_YOUR OBJECTIVE_
Only certain lines below are wanted: those starting at the line containing "discount: none -> 15% = 42.29" and ending at the line containing "subtotal: 2100.00 -> 1920.00", both included, each retyped exactly.

(Version comparison data)
━━━━━━━━━━━━━━━━━━━━━━━━━━━━━━
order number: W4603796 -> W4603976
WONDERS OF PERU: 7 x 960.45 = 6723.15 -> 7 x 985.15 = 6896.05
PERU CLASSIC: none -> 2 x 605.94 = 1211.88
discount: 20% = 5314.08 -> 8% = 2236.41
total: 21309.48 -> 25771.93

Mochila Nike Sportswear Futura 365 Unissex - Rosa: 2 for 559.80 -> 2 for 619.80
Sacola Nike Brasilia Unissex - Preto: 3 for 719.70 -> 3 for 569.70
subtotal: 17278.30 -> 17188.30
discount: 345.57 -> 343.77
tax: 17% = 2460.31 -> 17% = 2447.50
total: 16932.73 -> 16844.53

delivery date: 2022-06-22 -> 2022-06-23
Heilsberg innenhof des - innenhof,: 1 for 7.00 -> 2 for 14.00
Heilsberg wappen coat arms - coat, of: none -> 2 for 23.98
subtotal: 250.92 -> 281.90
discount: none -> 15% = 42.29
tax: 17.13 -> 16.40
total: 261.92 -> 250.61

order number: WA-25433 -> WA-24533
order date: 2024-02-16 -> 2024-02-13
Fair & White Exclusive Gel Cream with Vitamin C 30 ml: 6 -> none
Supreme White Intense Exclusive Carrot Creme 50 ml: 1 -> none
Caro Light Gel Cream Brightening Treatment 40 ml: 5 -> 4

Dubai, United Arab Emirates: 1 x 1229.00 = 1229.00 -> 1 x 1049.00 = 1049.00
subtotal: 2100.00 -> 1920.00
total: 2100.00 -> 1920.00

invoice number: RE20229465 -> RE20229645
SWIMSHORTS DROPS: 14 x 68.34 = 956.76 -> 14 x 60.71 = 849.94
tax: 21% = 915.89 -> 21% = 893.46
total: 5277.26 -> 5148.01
━━━━━━━━━━━━━━━━━━━━━━━━━━━━━━
_PROBLEM SOLUTION_
discount: none -> 15% = 42.29
tax: 17.13 -> 16.40
total: 261.92 -> 250.61

order number: WA-25433 -> WA-24533
order date: 2024-02-16 -> 2024-02-13
Fair & White Exclusive Gel Cream with Vitamin C 30 ml: 6 -> none
Supreme White Intense Exclusive Carrot Creme 50 ml: 1 -> none
Caro Light Gel Cream Brightening Treatment 40 ml: 5 -> 4

Dubai, United Arab Emirates: 1 x 1229.00 = 1229.00 -> 1 x 1049.00 = 1049.00
subtotal: 2100.00 -> 1920.00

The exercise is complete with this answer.